A vida segue o ritmo do tempo; assim, os sons que enchiam de melancolia e romance as noites de Feira de Santana, entre as décadas de 1940/1970, cederam lugar a outras manifestações rítmicas na televisão, redes sociais e paredões. Paradoxo que se pode conceber como normal, pelas mudanças da sociedade. Mas vale lembrar retalhos de um tempo em que a Lua era soberana nas noites da Princesa, ao som do violão e de belas vozes.
“Vai longe o tempo em que, se a noite era de prata, violões em serenata enchiam os céus de canções…” E vai muito longe mesmo esse tempo em que, sem televisão, internet, redes sociais, influenciadores e celular, a beleza da Lua inspirava canções. A verdade é que o satélite da Terra continua banhando as noites com sua beleza, só que já não existe plateia nas janelas, nos bancos das praças, nas ruas. Tampouco há enamorados. O amor ainda existe, mas, assim como o luar, é visto de forma diferente. Então, vale lembrar a Feira de Santana pudica, respeitosa, que se recolhia cedo para dormir — exceção apenas de rapazes apaixonados que contavam suas dores nas seis cordas de um violão.
As serestas, independentemente de representarem a melhor expressão de amor, eram também o palco natural para excelentes cantores que, não tendo como exibir seu talento em clubes ou emissoras de rádio, faziam da rua o palco, o cenário, tendo como inigualável iluminador o satélite da Terra. Assim, entre as décadas de 1940/1970, surgiram na Cidade Princesa excelentes cantores, quando o estilo romanesco das canções e dos intérpretes apaixonados predominava, antecedendo aos ritmos mais fortes e intensos que foram aparecendo sob a influência de astros como Elvis Presley, Pat Boone, Neil Sedaka, Little Richard, Jerry Lee Lewis e grupos como The Beatles. Bons valores como Leo Ramos (Leopoldo Ramos), Audízio Carvalho, David Silva, Ivanito Rocha, Raimundo Lopes, Antônio Moreira, Geraldo Borges, Silton Brandão, Gerson Guimarães, Raimundo Gonçalves, Donga Carvalho, Morenito, Dinho Oliveira, Antônio Batista, Antônio Caribé (Tuita) e Dourival Oliveira formaram uma geração de rara qualidade.
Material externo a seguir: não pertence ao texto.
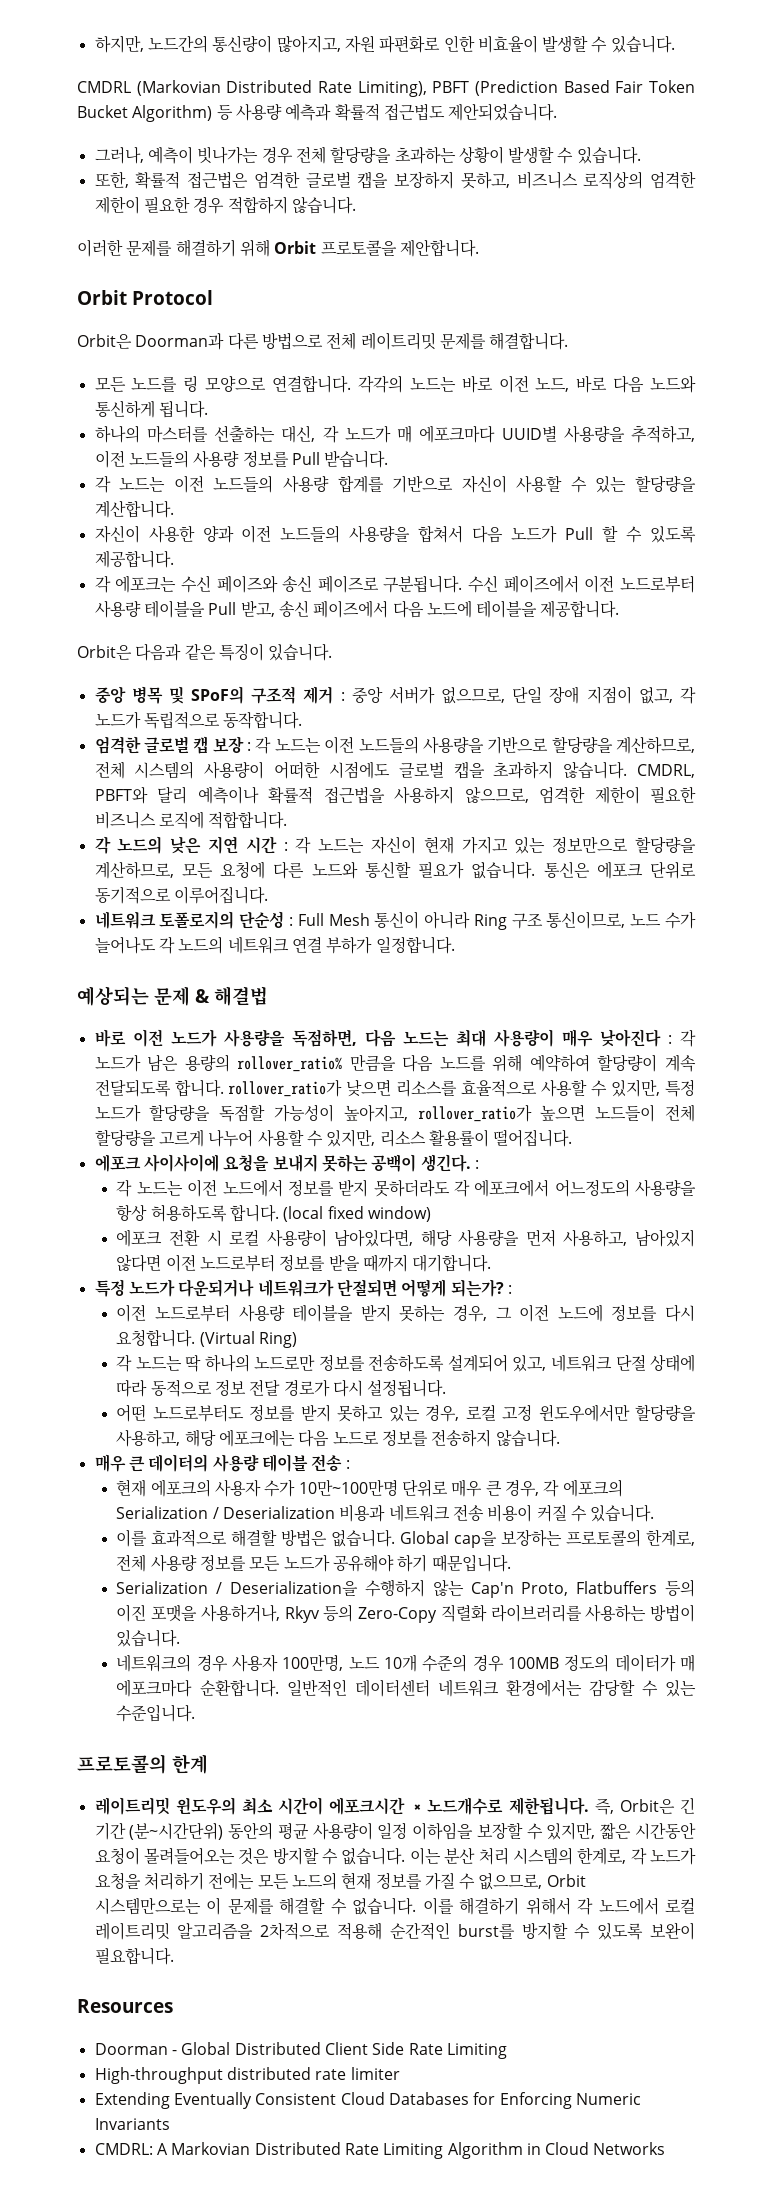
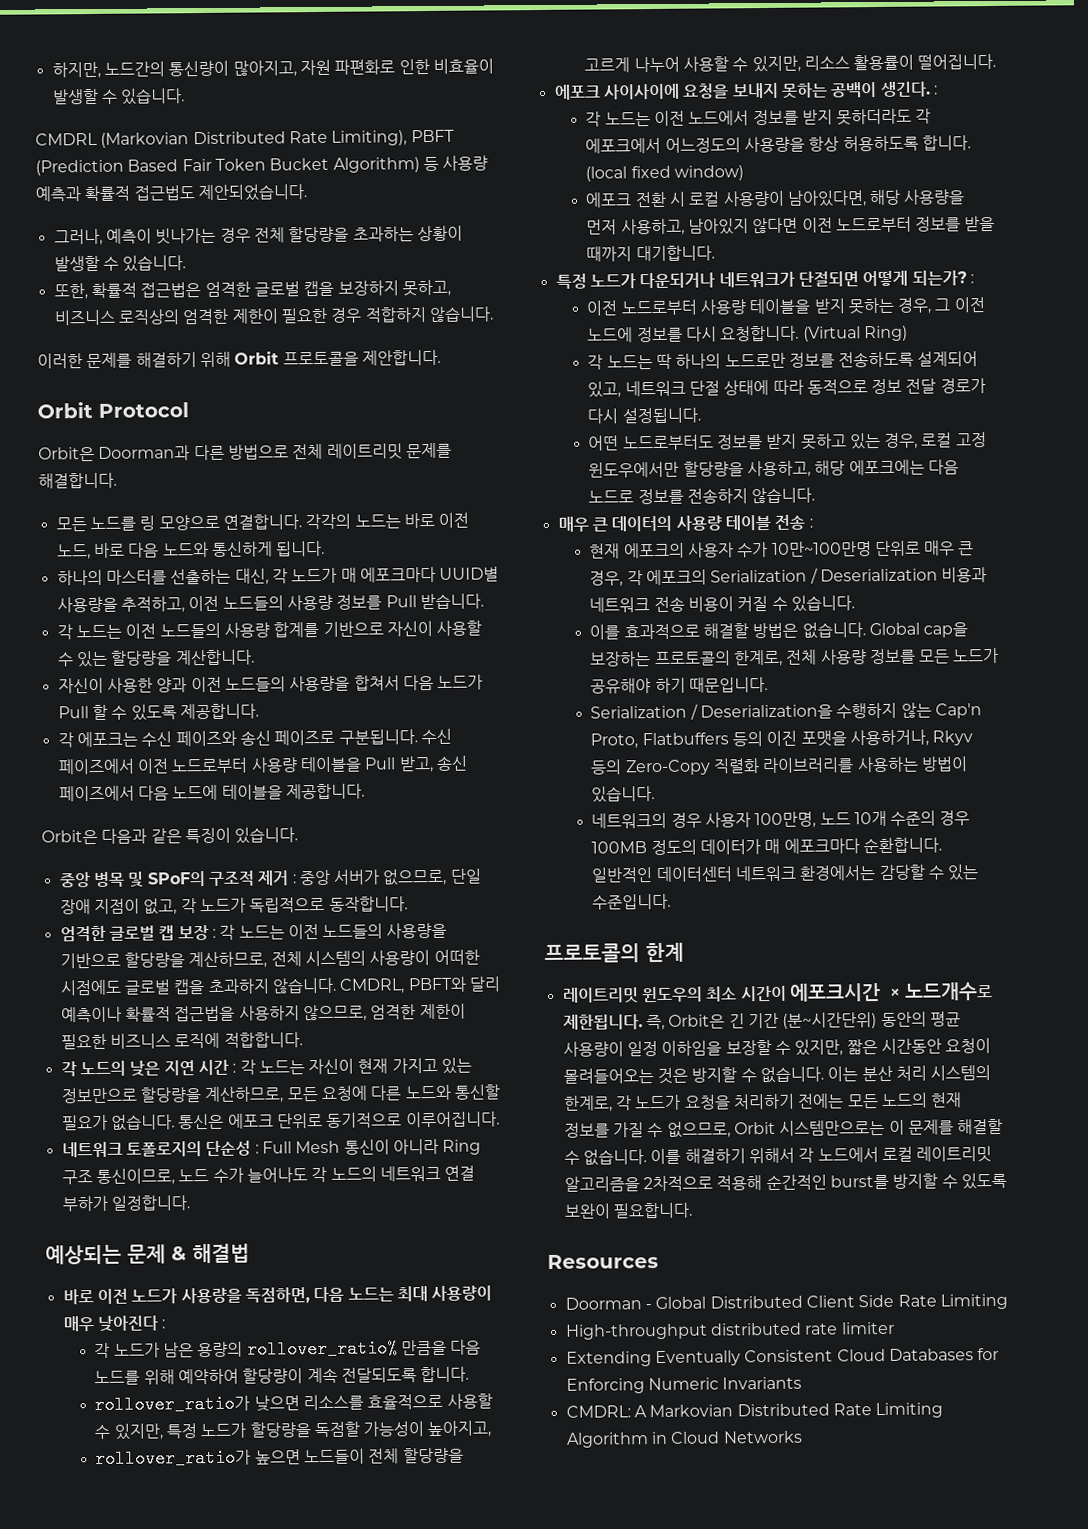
- 바로 이전 노드가 사용량을 독점하면, 다음 노드는 최대 사용량이 매우 낮아진다 : 각 노드가 남은 용량의 rollover_ratio% 만큼을 다음 노드를 위해 예약하여 할당량이 계속 전달되도록 합니다. rollover_ratio가 낮으면 리소스를 효율적으로 사용할 수 있지만, 특정 노드가 할당량을 독점할 가능성이 높아지고, rollover_ratio가 높으면 노드들이 전체 할당량을 고르게 나누어 사용할 수 있지만, 리소스 활용률이 떨어집니다.
+ 바로 이전 노드가 사용량을 독점하면, 다음 노드는 최대 사용량이 매우 낮아진다 :
+ 각 노드가 남은 용량의 rollover_ratio% 만큼을 다음 노드를 위해 예약하여 할당량이 계속 전달되도록 합니다.
+ rollover_ratio가 낮으면 리소스를 효율적으로 사용할 수 있지만, 특정 노드가 할당량을 독점할 가능성이 높아지고,
+ rollover_ratio가 높으면 노드들이 전체 할당량을 고르게 나누어 사용할 수 있지만, 리소스 활용률이 떨어집니다.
O trio Os Divinais — Geraldo (Valter Pitangueira), Dida e Missinho —, com afinação similar à do Trio Irakitan, que era o melhor do Brasil no gênero, fazia enorme sucesso nas noites feirenses, de tal modo que ganhou programa semanal na Rádio Cultura. Perfídia, Aqueles Olhos Verdes, La Barca, Maria Helena, Recuerdos de Ti e outros boleros de enorme sucesso na época (e preferidos até hoje) eram interpretados magistralmente pelos Divinais. O quarteto Irapajós também alcançava êxito com Valtinho, João Lins, Zete e Nelito, este dono de um timbre vocal privilegiado. Todavia, o maior destaque das noites feirenses foi Milton Brito que, no Rio de Janeiro, nos anos iniciais da década de 1960, fez enorme sucesso.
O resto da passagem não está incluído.